Can I raise a practical question at this point?

Are we gonna do Stonehenge tomorrow?

Hillary Clinton, the Republican presidential field, and Spinal Tap share the same problem.

The problem of scale.



Certain things only work at certain sizes. For example, a Stonehenge monument must have a certain colossal hugeness, so that it is not in danger of being crushed by a dwarf.

And debates only work at certain sizes. Greater than one, but less than X. Beyond value X, the amount of time per candidate drops below anything meaningful, and moderators have a lot of power to play favorites. Even in a six-way debate, that was notable enough that Chris Dodd tried, and failed, to make his debate time clock a meme in 2007.

X is as yet undefined, but it is less that the number of candidates in the Republican field. The number of debate invitees peaked in October 2011 at nine. This week, the announced field will grow to ten, with Jeb Bush and Scott Walker certain to make that at least a dozen soon, Chris Christie and Bobby Jindal still not giving up, and Donald Trump doing whatever it is that Donald Trump does.

Let's call that fifteen. With one recent poll showing a five way tie for first, and another showing no candidate above nine percent, there's not a clear distinction between low first tier and high second tier. Which matters a lot if one of the solutions to a crowded stage is holding back to back varsity and JV debates.

And if you limit it to just present and past office holders, you eliminate the one black candidate, Ben Carson, and the one woman, Carly Fiorina, in a party already struggling with an Old White Guy problem in public perception and in electoral demographics.

Another thing that only works at certain sizes is an Iowa caucus retail politics event.

We all know the drill. Anyone who wants to show up shows up.  The local introduces the candidate, they give the speech, they take the questions, they work the room, they maybe squeeze in a local media interview.

This only works in rooms up to size Y. Bernie Sanders and Martin O'Malley were bumping up against the limits of size Y with their events this weekend, Sanders had a room of 250 and an overflow crowd even bigger, and took about eight questions.

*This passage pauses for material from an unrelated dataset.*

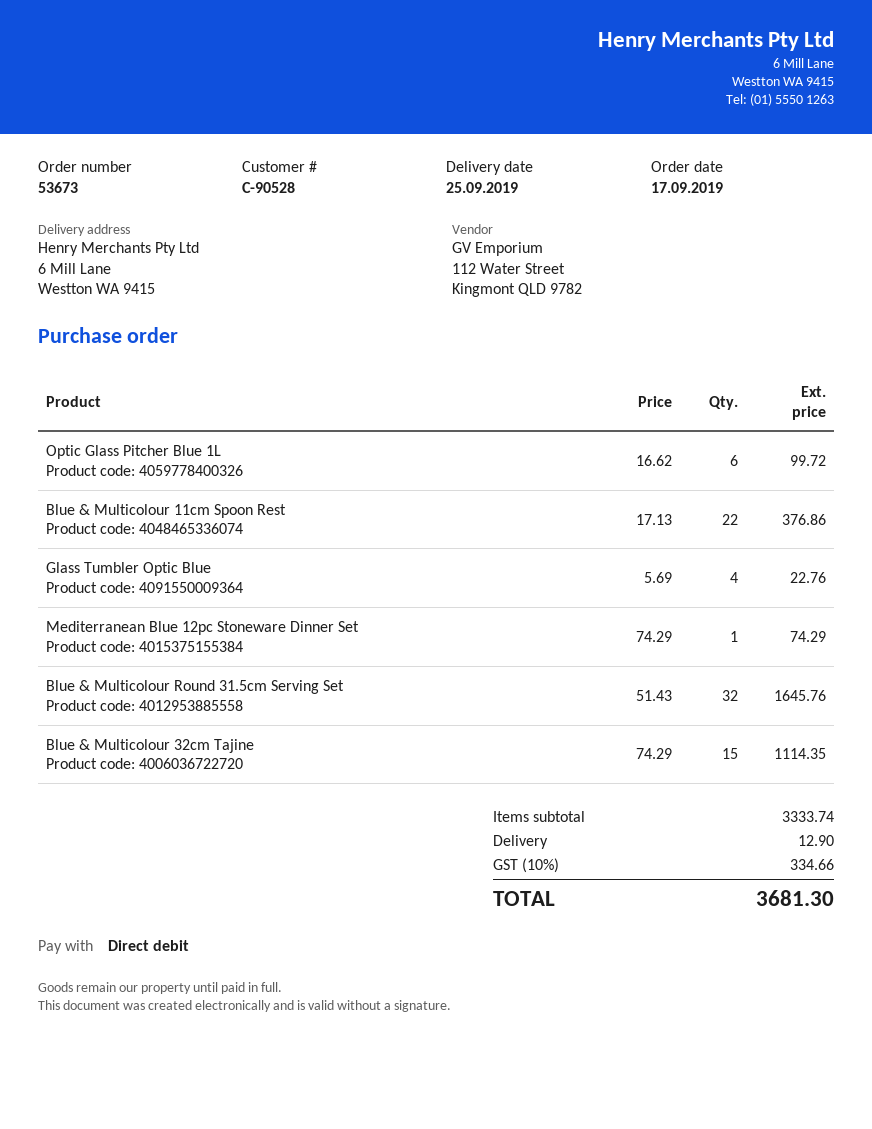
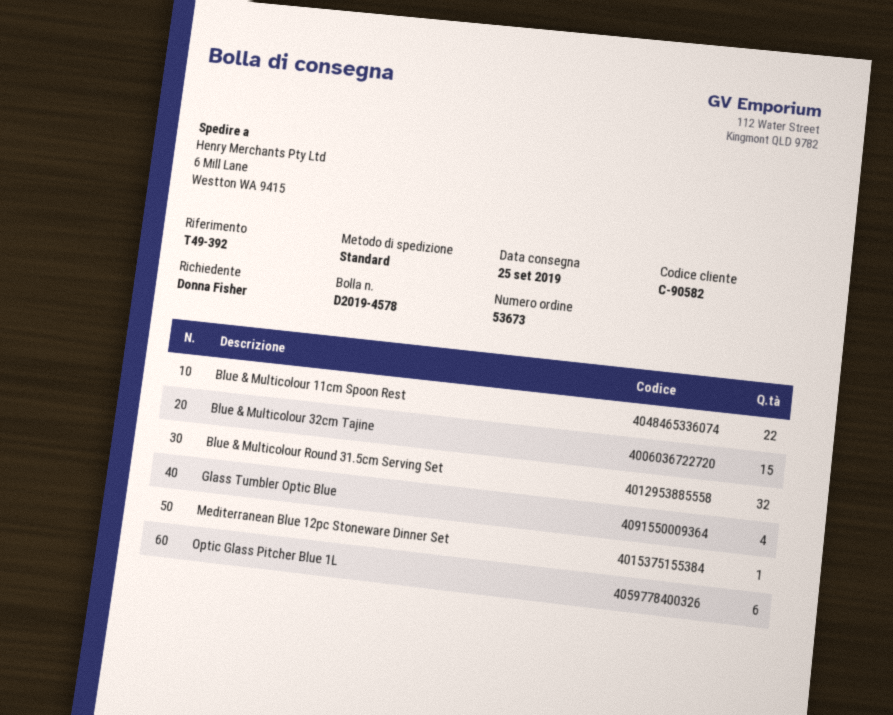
customer number: C-90528 -> C-90582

Sanders is probably in the upper single digits in the polls now, and O'Malley is in low single digits, and they're already at the top end of retail event size in Iowa.

How does Hillary Clinton, at 60%, do a legit retail event?

She can try, with her coffee table chats. But that leaves a lot of people out, disappointed that they didn't get to see her. And as we saw, the media scrum at those events outnumbered the participants.

If the maximum retail event size is about 500, and the media scrum, staff, and - a problem other candidates don't have - Secret Service detail is close to that big, it pretty much rules out a retail event.

If you were to have an event in Iowa City where anyone who wanted to see Hillary Clinton could just show up, it would need to be at the Field House or Carver-Hawkeye. Then it's not a retail event anymore. It's an arena rally, and at a rally there's invariably a distance, physical and emotional. And that is exactly what Team Hillary is trying NOT to do.

It's also harder to quietly do that thoughtful interview with, say, Douglas Burns from Carroll, when the national folks are running countdown clocks on how long it's been since you had a press conference. (I would NEVER EVER EVER do a countdown clock like that. Again.)

If I were a highly paid Democratic Strategist, I might have the solutions here. But even a lowly Democratic Activist knows the different between feet and inches.